Problem requirements: Look at the data below and print exactly the lines from its first line through the line with "- Confusión: las"; the pictures stay out of the copy.

Items listed in a dataset:
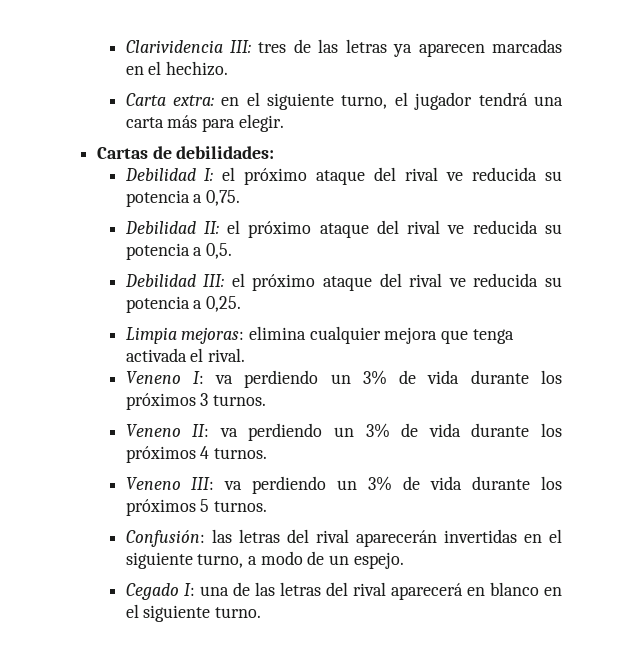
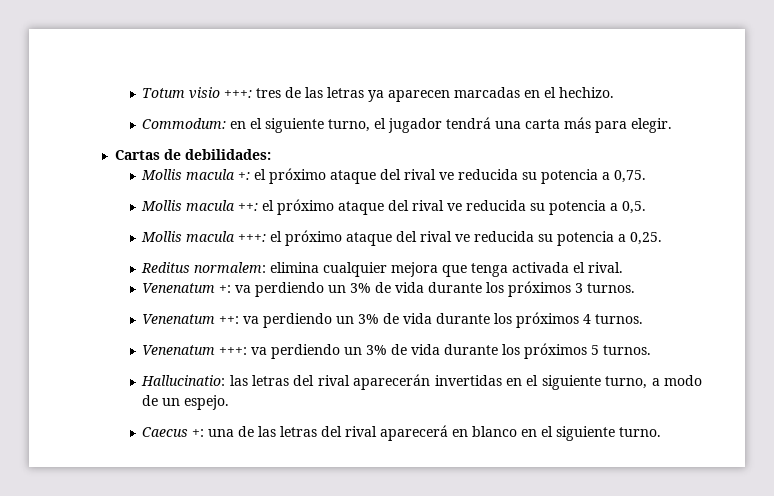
- Clarividencia III: tres de las letras ya aparecen marcadas en el hechizo.
+ Totum visio +++: tres de las letras ya aparecen marcadas en el hechizo.
- Carta extra: en el siguiente turno, el jugador tendrá una carta más para elegir.
+ Commodum: en el siguiente turno, el jugador tendrá una carta más para elegir.
- Debilidad I: el próximo ataque del rival ve reducida su potencia a 0,75.
+ Mollis macula +: el próximo ataque del rival ve reducida su potencia a 0,75.
- Debilidad II: el próximo ataque del rival ve reducida su potencia a 0,5.
+ Mollis macula ++: el próximo ataque del rival ve reducida su potencia a 0,5.
- Debilidad III: el próximo ataque del rival ve reducida su potencia a 0,25.
+ Mollis macula +++: el próximo ataque del rival ve reducida su potencia a 0,25.
- Limpia mejoras: elimina cualquier mejora que tenga activada el rival.
+ Reditus normalem: elimina cualquier mejora que tenga activada el rival.
- Veneno I: va perdiendo un 3% de vida durante los próximos 3 turnos.
+ Venenatum +: va perdiendo un 3% de vida durante los próximos 3 turnos.
- Veneno II: va perdiendo un 3% de vida durante los próximos 4 turnos.
+ Venenatum ++: va perdiendo un 3% de vida durante los próximos 4 turnos.
- Veneno III: va perdiendo un 3% de vida durante los próximos 5 turnos.
+ Venenatum +++: va perdiendo un 3% de vida durante los próximos 5 turnos.
- Confusión: las letras del rival aparecerán invertidas en el siguiente turno, a modo de un espejo.
+ Hallucinatio: las letras del rival aparecerán invertidas en el siguiente turno, a modo de un espejo.
- Cegado I: una de las letras del rival aparecerá en blanco en el siguiente turno.
+ Caecus +: una de las letras del rival aparecerá en blanco en el siguiente turno.

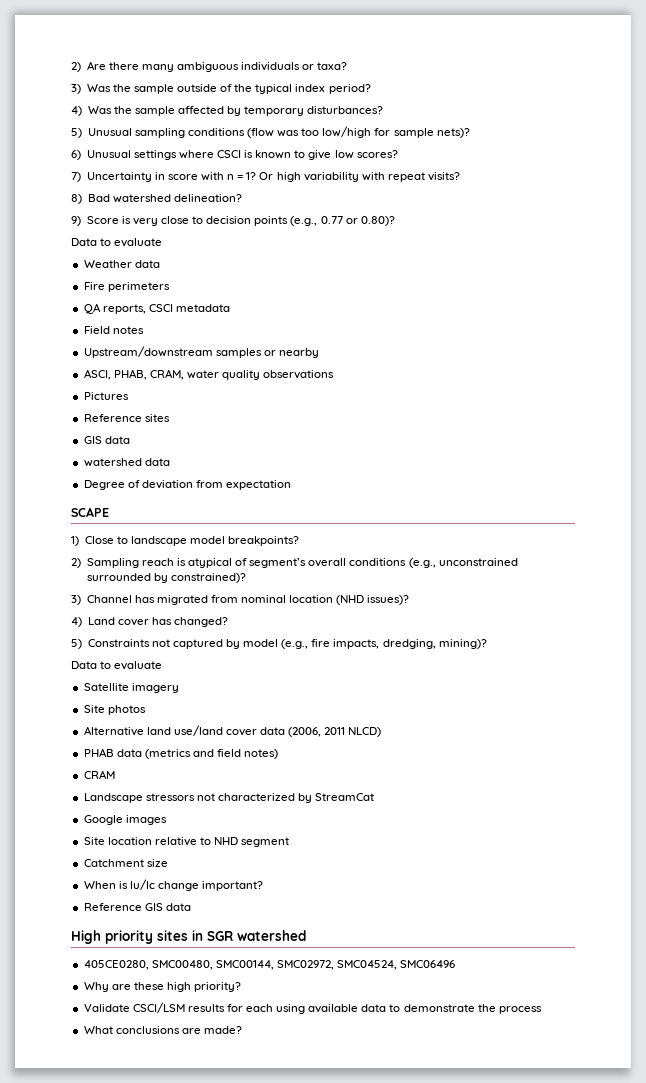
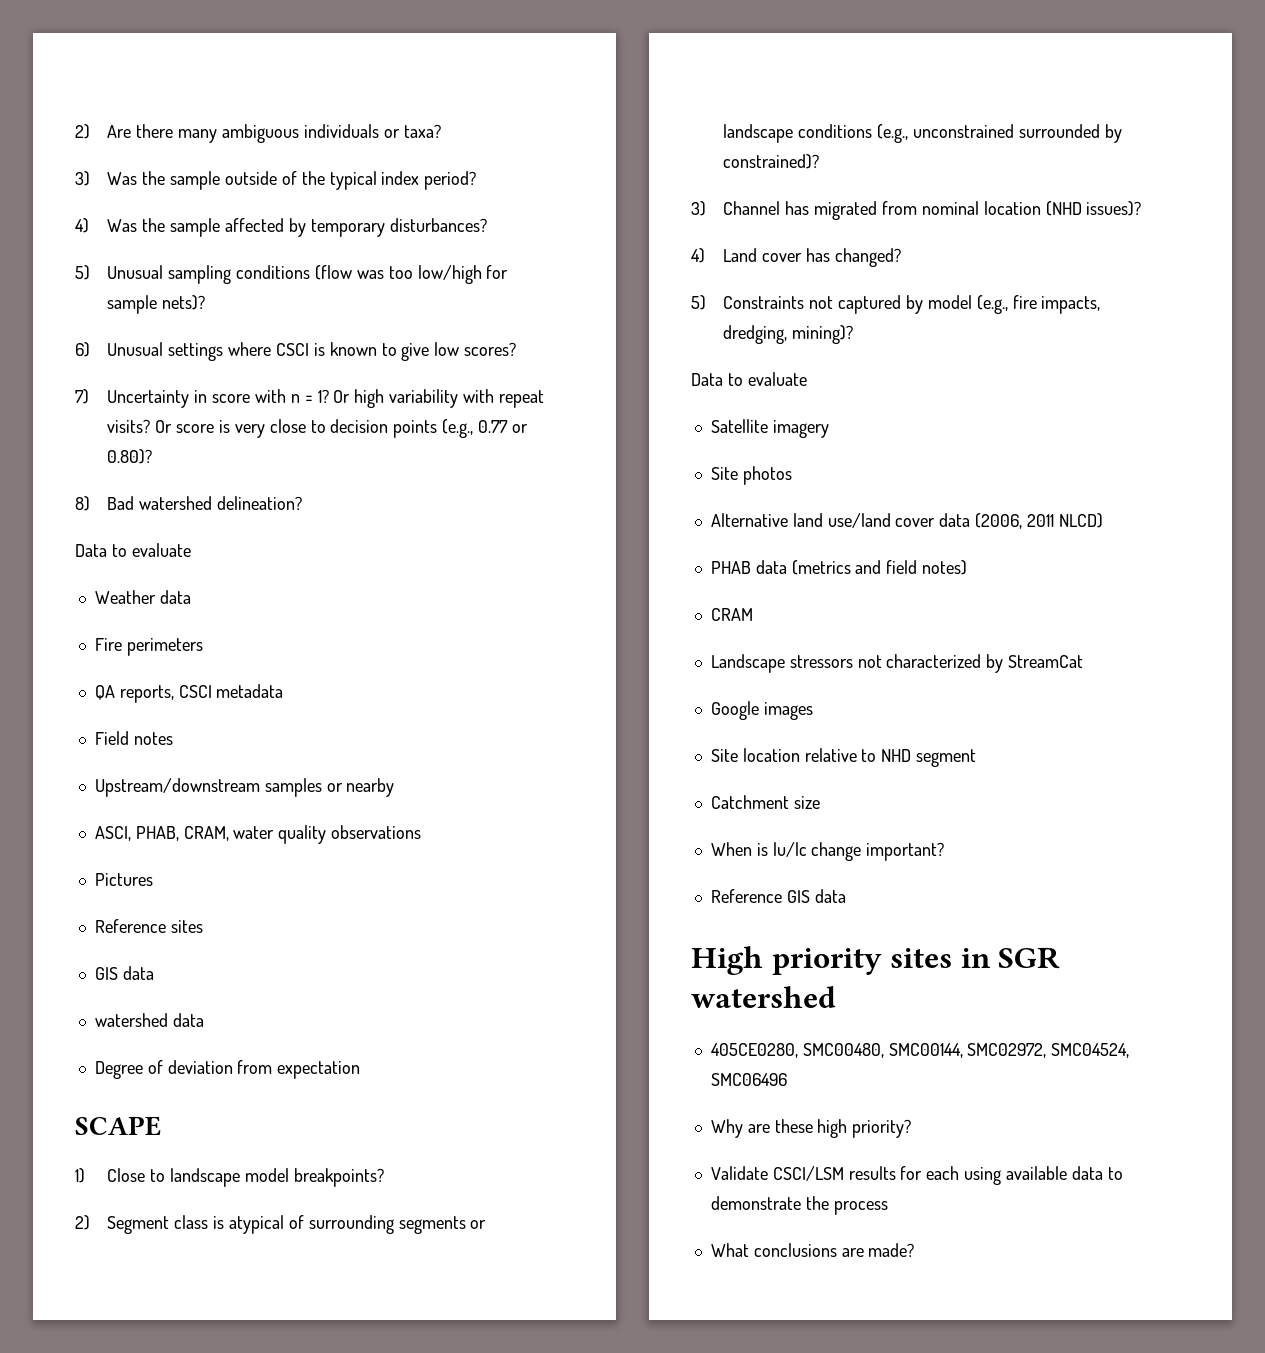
- Or high variability with repeat visits?
- 8) Bad watershed delineation?
- 9) Score is very close to decision points (e.g., 0.77 or 0.80)?
+ Or high variability with repeat visits? Or score is very close to decision points (e.g., 0.77 or 0.80)?
+ 8) Bad watershed delineation?
- 2) Sampling reach is atypical of segment’s overall conditions (e.g., unconstrained surrounded by constrained)?
+ 2) Segment class is atypical of surrounding segments or landscape conditions (e.g., unconstrained surrounded by constrained)?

Problem solution:
- Clarividencia III: tres de las letras ya aparecen marcadas en el hechizo.
+ Totum visio +++: tres de las letras ya aparecen marcadas en el hechizo.
- Carta extra: en el siguiente turno, el jugador tendrá una carta más para elegir.
+ Commodum: en el siguiente turno, el jugador tendrá una carta más para elegir.
- Debilidad I: el próximo ataque del rival ve reducida su potencia a 0,75.
+ Mollis macula +: el próximo ataque del rival ve reducida su potencia a 0,75.
- Debilidad II: el próximo ataque del rival ve reducida su potencia a 0,5.
+ Mollis macula ++: el próximo ataque del rival ve reducida su potencia a 0,5.
- Debilidad III: el próximo ataque del rival ve reducida su potencia a 0,25.
+ Mollis macula +++: el próximo ataque del rival ve reducida su potencia a 0,25.
- Limpia mejoras: elimina cualquier mejora que tenga activada el rival.
+ Reditus normalem: elimina cualquier mejora que tenga activada el rival.
- Veneno I: va perdiendo un 3% de vida durante los próximos 3 turnos.
+ Venenatum +: va perdiendo un 3% de vida durante los próximos 3 turnos.
- Veneno II: va perdiendo un 3% de vida durante los próximos 4 turnos.
+ Venenatum ++: va perdiendo un 3% de vida durante los próximos 4 turnos.
- Veneno III: va perdiendo un 3% de vida durante los próximos 5 turnos.
+ Venenatum +++: va perdiendo un 3% de vida durante los próximos 5 turnos.
- Confusión: las letras del rival aparecerán invertidas en el siguiente turno, a modo de un espejo.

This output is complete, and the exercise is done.